A hand clasped over her mouth. Threats in her ear. The weight of her attacker in a room where she should’ve been safe. It wasn’t that night that gave her nightmares or had led her to pasting on the smiles Branch seemed to see right through. It was everything that happened afterward, and at the lowest point in her life, stripped of everything and everyone she’d ever loved, she’d stretched out a hand to find something to hold onto. In a mess of blood and hopelessness in the very room where she’d been made a victim over and over again, her fingers had folded around a Barbie doll from her childhood. And she’d felt…happy. For the first time in years, she had something good in her hands.

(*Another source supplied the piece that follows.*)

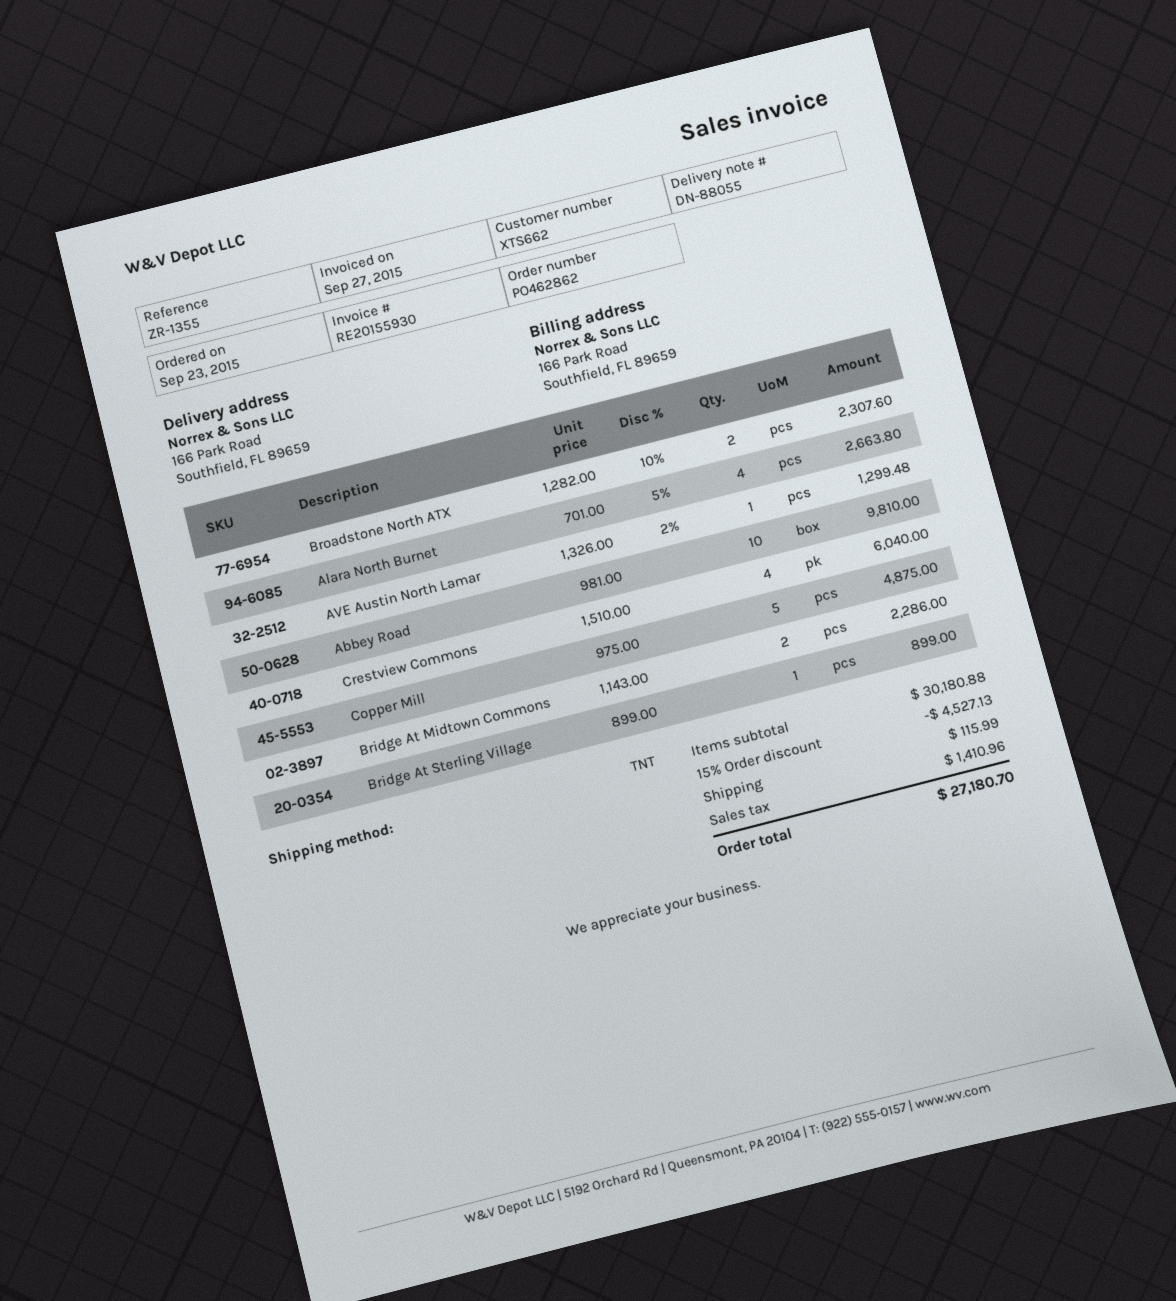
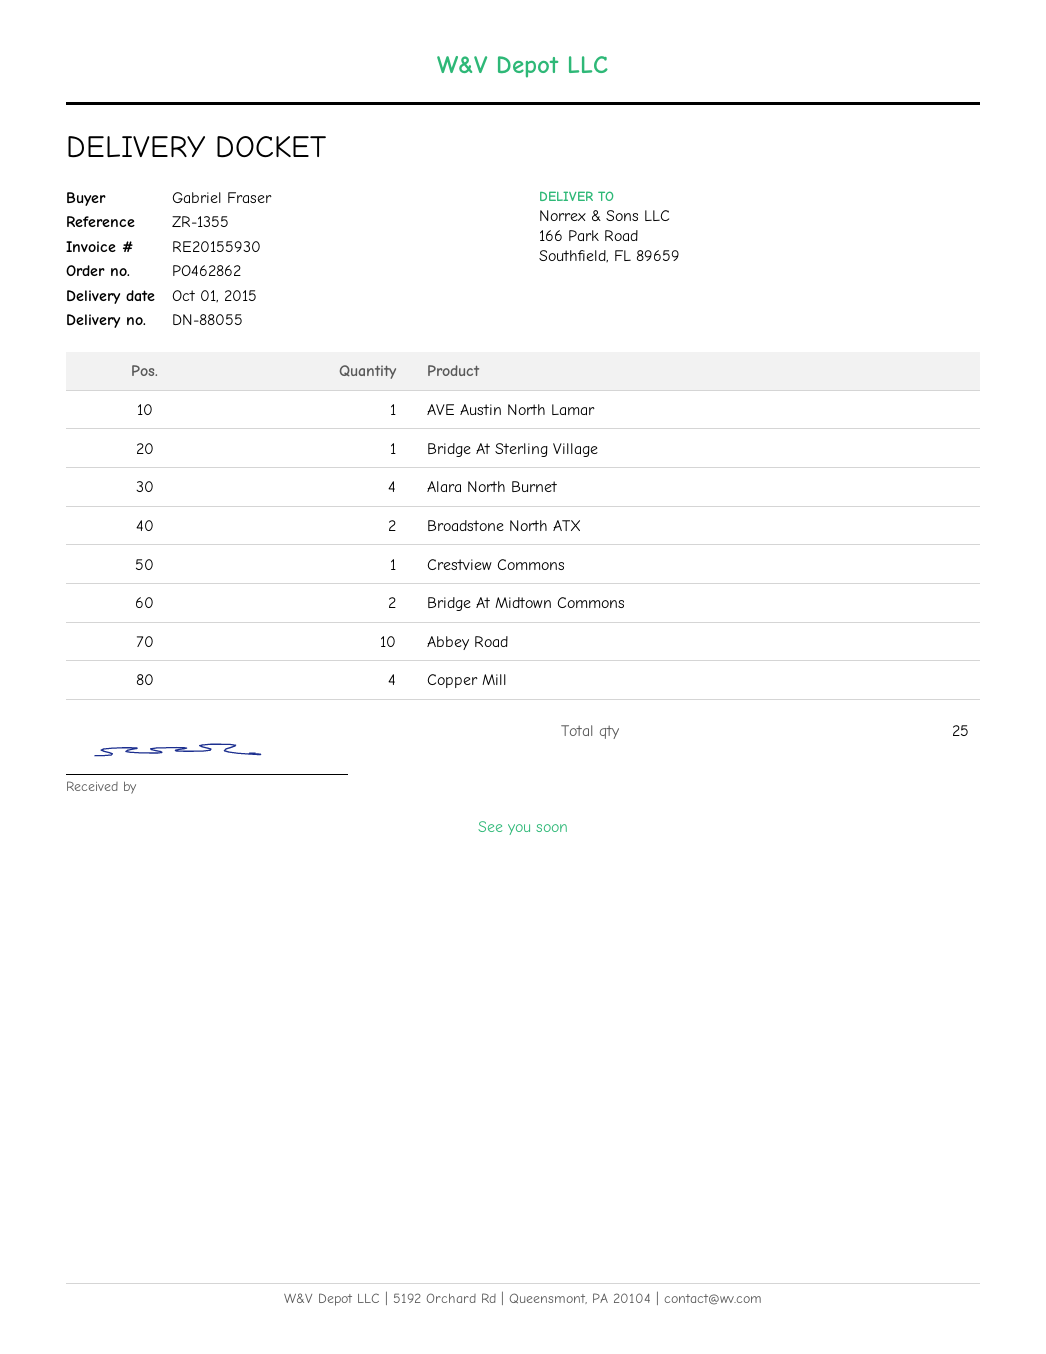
Crestview Commons: 4 -> 1
Copper Mill: 5 -> 4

It only made sense to carry that feeling with her to fight back the demons closing in. “Nobody hurt me, Branch. I did it to myself.”
Chapter Eighteen
In this new concept called caring, Branch was finding quite a few things to hate. Mostly the changes in himself.

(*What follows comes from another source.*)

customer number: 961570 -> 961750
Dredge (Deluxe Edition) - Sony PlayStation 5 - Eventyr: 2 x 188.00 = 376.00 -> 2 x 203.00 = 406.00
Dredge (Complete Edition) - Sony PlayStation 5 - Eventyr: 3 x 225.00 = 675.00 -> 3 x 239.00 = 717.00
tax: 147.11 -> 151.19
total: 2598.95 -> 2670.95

He’d waited outside the tent while Lila had changed into a new set of clothes, presumably wanting to be free of blood and grime after she’d helped irrigate the wound at his temple. He’d waited as her movements slowed. Waited as the night grew cold and her breathing grew even. He hadn’t been able to face her.
Nobody hurt me, Branch. I did it to myself.

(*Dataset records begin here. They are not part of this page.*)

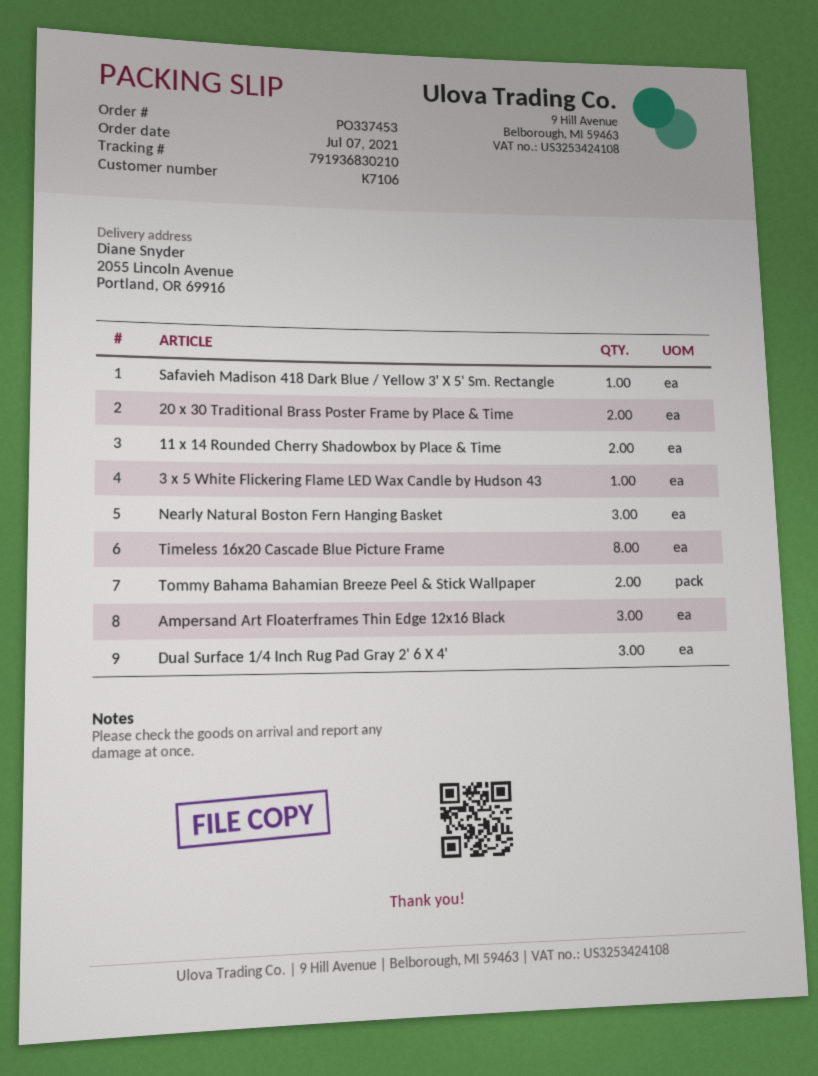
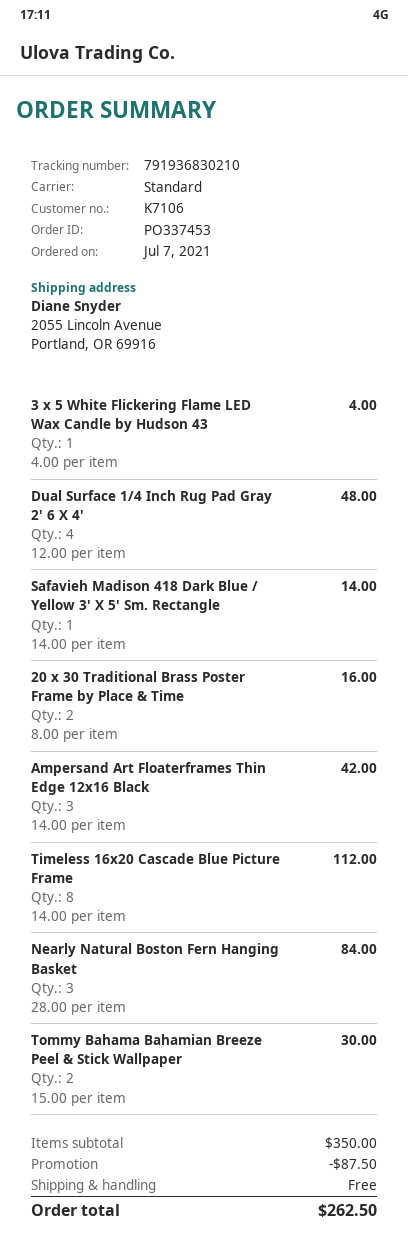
11 x 14 Rounded Cherry Shadowbox by Place & Time: 2 -> none
Dual Surface 1/4 Inch Rug Pad Gray 2' 6 X 4': 3 -> 4

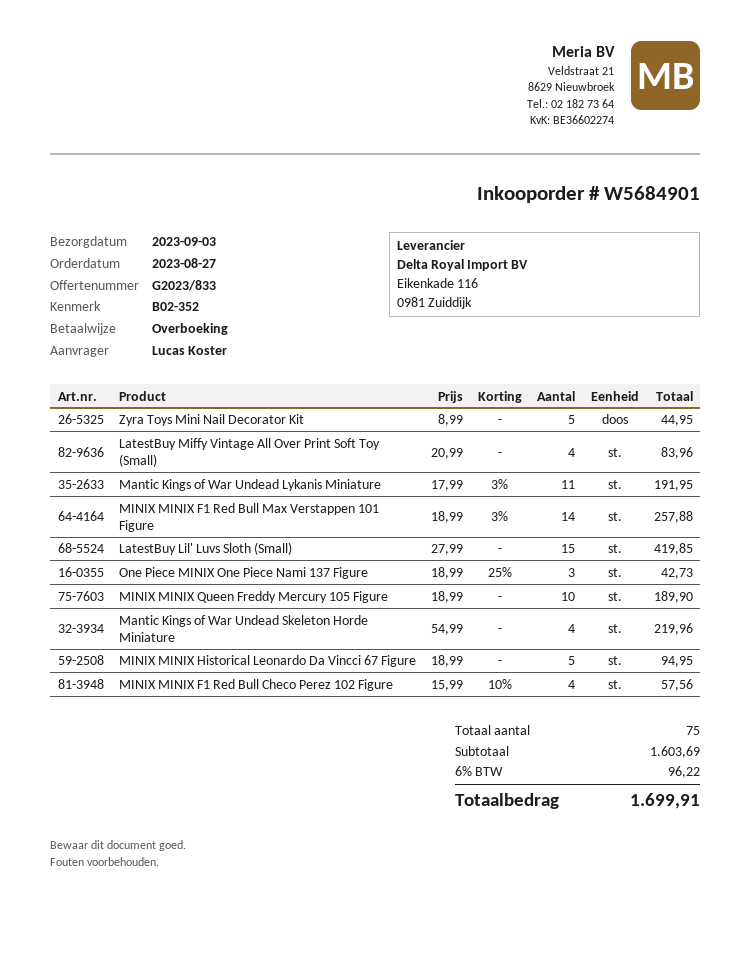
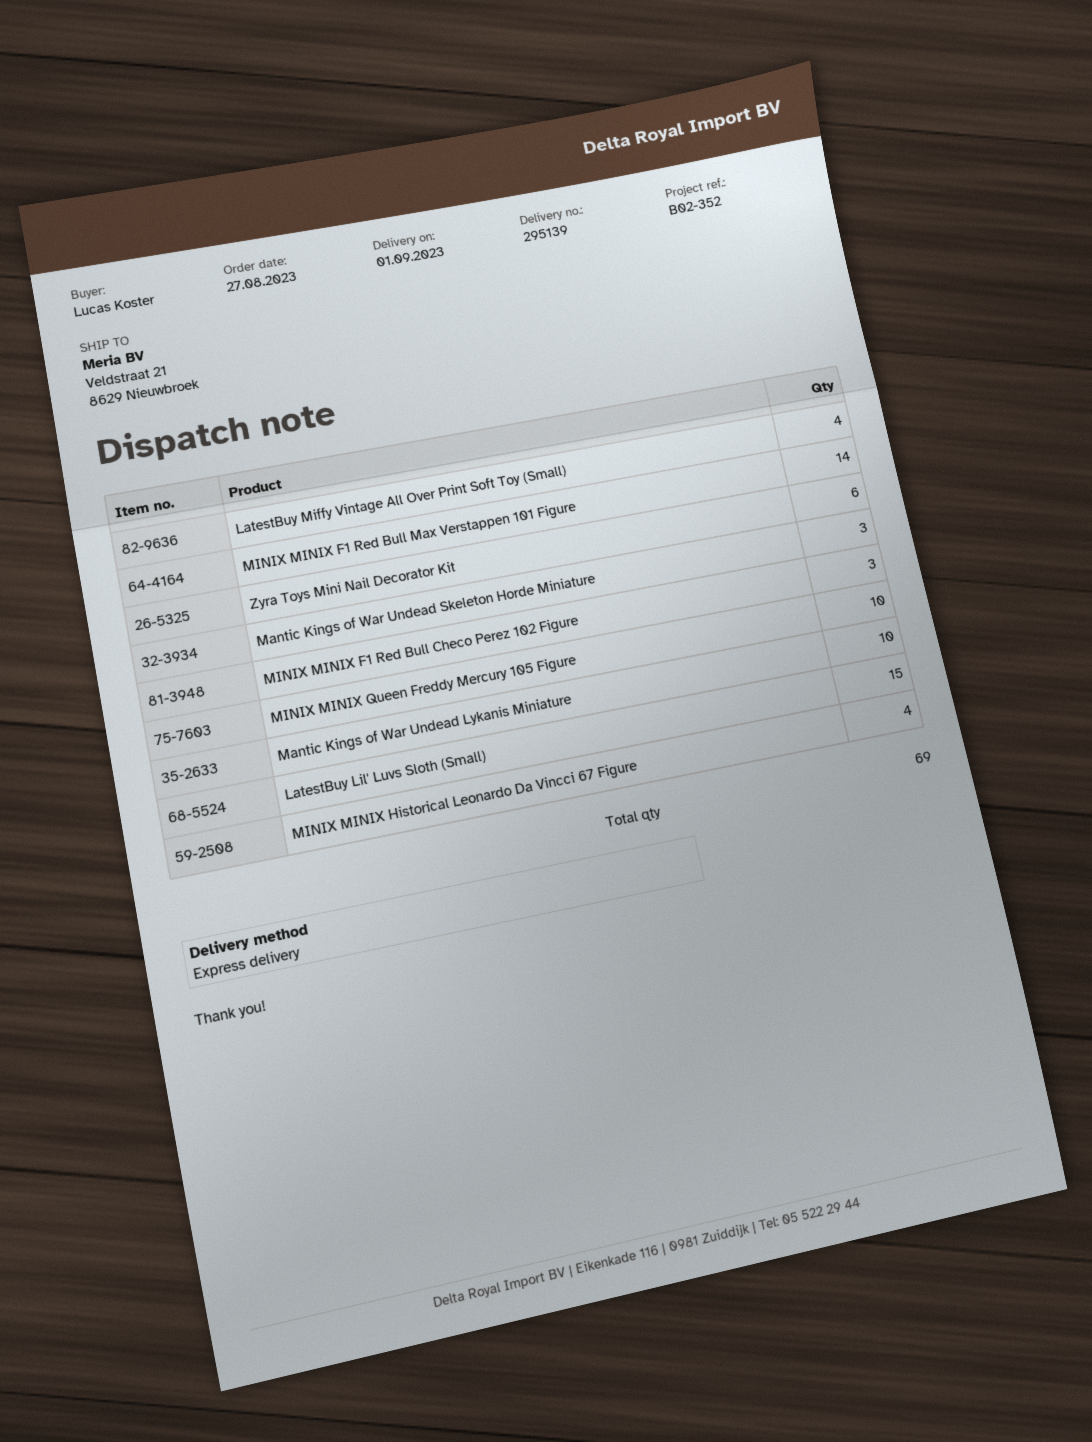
delivery date: 2023-09-03 -> 2023-09-01
Zyra Toys Mini Nail Decorator Kit: 5 -> 6
Mantic Kings of War Undead Lykanis Miniature: 11 -> 10
One Piece MINIX One Piece Nami 137 Figure: 3 -> none
Mantic Kings of War Undead Skeleton Horde Miniature: 4 -> 3
MINIX MINIX Historical Leonardo Da Vincci 67 Figure: 5 -> 4
MINIX MINIX F1 Red Bull Checo Perez 102 Figure: 4 -> 3
total quantity: 75 -> 69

The jagged scar across her neck was unlike anything he’d ever seen. At least not on a person still walking the earth. The moment he’d dragged her from that damn cave and into the open, it’d stared back at him. Crystallizing a deep need to destroy anyone and anything that’d had a hand in marring her perfect skin. He hadn’t trusted himself to get near her, afraid all that rage would burn her if he got too close. So he’d set himself up on the opposite side of camp, to protect her, but he’d only managed to feed the hollowness in his chest to the point he couldn’t breathe.
Except there was no one to fight.
She’d done it to herself. Why? What could’ve possibly happened to convince her the only choice she had was death?
Branch pocketed the protein bar wrapper, not really tasting the ingredients. His senses had dulled in the time he’d been separated from Lila and had gone mute since she’d zippedherself inside the tent. Damn it. What he wouldn’t give to go back to pretending she didn’t exist. To shutting himself away from the rest of the world and avoiding this new rip in his heart that focused entirely on Lila’s well-being.
His skin prickled as temperatures dropped. Branch kept his attention on the mouth of the canyon, waiting for the next threat to make another move. The killer had escaped the cave. A quick search for the gun turned up empty.
And it was only a matter of time before his body failed him. He’d driven it to the edge too many times today. Surviving the landslide, searching for Lila, luring a mountain lion with jerky and then fighting off a killer. Worse, at some point, he’d come to accept he wouldn’t witness Lila’s smile ever again. That he’d lost her. The pinch in his chest had yet to get the message she was alive and breathing on the other side of the stretch of canvas between them. Some part of him was still back in that cave, seeing her unconscious. Unmoving.
Something had split open in him then. Pieces of the man he used to be had surfaced with all the rage, and hell, it scared him the lengths he would’ve gone to get one more second, one more death threat, with her.
Or do you only think you know her?The killer’s parting words had seared into his brain and refused to give him respite. They’d surged with every hyperaware glance in her direction, every move she’d made tonight, every word out of her mouth.